4.4. Performance time comparison
  We have implemented the algorithms described above to conduct experiment to measure
the average run-time performances of the algorithms compared. As before, we used 100
tests (each test consists of 100 steps) to measure the average time on various scales of
dataset. Here we consider only the time difference between the different variations of
squarified algorithms without including the time for rendering the 2d graphics and other
common overhead such as generating random data and counting the statistics of percentage
of better aspect ratio and distribution etc that used to take a lot more time. We run tests of
the algorithms implemented using Java 1.4.2 on a 1.80 GHz AMD Sempron computer
running Windows XP. We used four scales of dataset: 20×1, 50×1, 10×2 and 8×3. The total
numbers of data elements in each dataset are 20, 50, 100, and 512 respectively. We plotted
both the total number of data items and the running time in log scale. The results are as
shown in Figure 4.10. We have included only four out of the twelve algorithms
(OD+OSAS, OD+MSABT, OB+OSAS, OB+MSABT), since the other variants did not
improve the aspect ratio. (Also the run-time of 2nd and 3rd groups of modified algorithms,
i.e. OI+*, OR+*, are similar to the 1st group of modified algorithms, i.e. OD+*. The run-
time of modified algorithms that layout along the longer side, i.e. *+MSAL, are similar to
that of layout along the shorter side, i.e. *+OSAS.)

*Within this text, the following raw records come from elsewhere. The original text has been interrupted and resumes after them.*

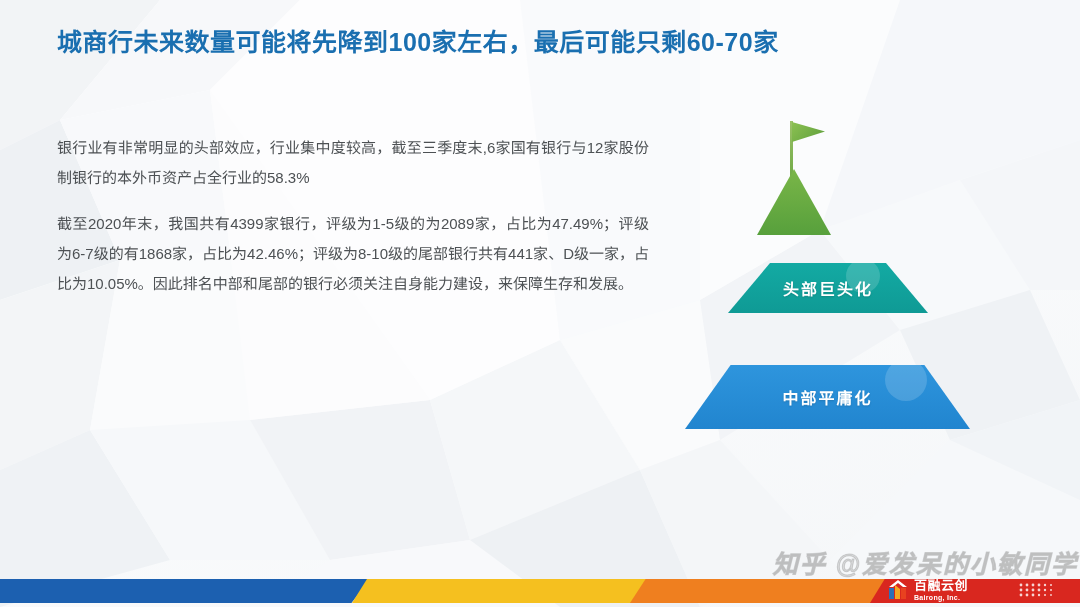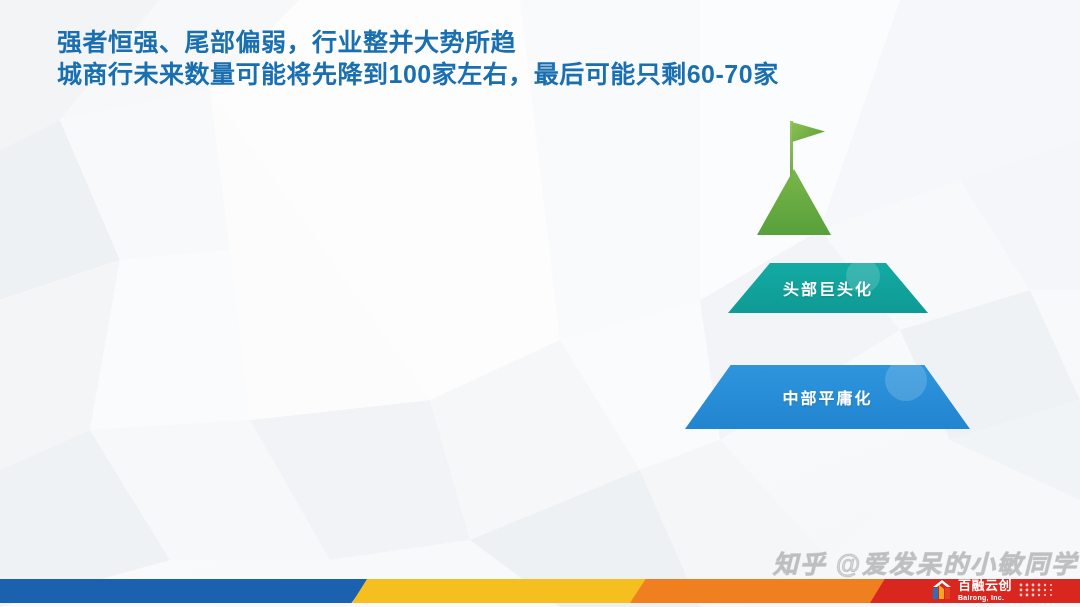--- a/index.html
+++ b/index.html
@@ -123,21 +123,21 @@
   }
   .seg-orange{
     left:630px;width:260px;background:#ef7f1f;
     clip-path:polygon(6% 0,100% 0,94% 100%,0 100%);
   }
   .seg-red{
     left:870px;width:210px;background:#d9271f;
     clip-path:polygon(7% 0,100% 0,100% 100%,0 100%);
   }
   .logo{
-    position:absolute;left:931px;top:577px;
+    position:absolute;left:887px;top:577px;
     display:flex;align-items:center;gap:5px;height:26px;
   }
   .logo-mark{
     width:22px;height:22px;position:relative;
   }
   .logo-text{display:flex;flex-direction:column;line-height:1;}
   .logo-cn{
     font-size:13px;font-weight:bold;color:#ffffff;letter-spacing:.5px;
   }
   .logo-en{
@@ -177,25 +177,26 @@
       <polygon points="950,440 1080,400 1080,500" fill="#f1f4f7"></polygon>
       <polygon points="700,0 900,0 820,230 700,300" fill="#fbfcfd"></polygon>
       <polygon points="900,0 1080,0 1080,140 960,180 820,230" fill="#f5f7fa"></polygon>
       <polygon points="300,0 520,0 560,340 430,400 210,90" fill="#fdfdfe"></polygon>
       <polygon points="520,0 700,0 700,300 560,340" fill="#f9fafc"></polygon>
       <polygon points="210,90 430,400 250,420 230,250" fill="#fcfcfd"></polygon>
     </svg>
   </div>
 
   <div class="title-block">
-    <div class="title-line">强者恒强、尾部偏弱，行业整并大势所趋</div>
     <div class="title-line">城商行未来数量可能将先降到100家左右，最后可能只剩60-70家</div>
   </div>
 
   <div class="content">
+    <p class="para">银行业有非常明显的头部效应，行业集中度较高，截至三季度末,6家国有银行与12家股份制银行的本外币资产占全行业的58.3%</p>
+    <p class="para">截至2020年末，我国共有4399家银行，评级为1-5级的为2089家，占比为47.49%；评级为6-7级的有1868家，占比为42.46%；评级为8-10级的尾部银行共有441家、D级一家，占比为10.05%。因此排名中部和尾部的银行必须关注自身能力建设，来保障生存和发展。</p>
   </div>
 
   <div class="pyramid">
     <div class="flagpole"></div>
     <div class="flag"></div>
     <div class="peak"></div>
 
     <div class="tier tier-1">
       <span>头部巨头化</span>
       <span class="bokeh" style="width:34px;height:34px;left:118px;top:-4px;"></span>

  It can be seen from Figure 4.10, the running time increases approximately linearly
according to the total number of data items in a data set. The running times of the original
algorithm (OD+OSAS) on each dataset are around 40, 100, 200, and 1000 microseconds
respectively.

                                                                                           45
Figure 4.10. The comparison of performance time of four of the algorithms (OD+OSAS,
OD+MSABT, OB+OSAS, OB+MSABT).


 The running time of OD+MSABT is just a little more (30% ~ 40%) than the original
squarified algorithm. This is as expected. MSABT tries layout along longer side in addition
to layout along shorter side on every row, and thus cost more time. By limiting the
condition under which MSABT tries the layout along longer side, the threshold of aspect
ratio and the threshold of look ahead improve the aspect ratio, and by the way reduce the
algorithm computation time since it eliminates some unnecessary layout on certain rows. If
neither threshold condition is met on every row, MSABT doesn’t try the layout along the
longer side at all, and the running time would be same as the original algorithm. If both
thresholds condition are met on every row, the computation time would be approximately
twice that of the original algorithm. Thus the running time of MSABT is greater than that
of OSAS, but less than 2 times that of the original algorithm.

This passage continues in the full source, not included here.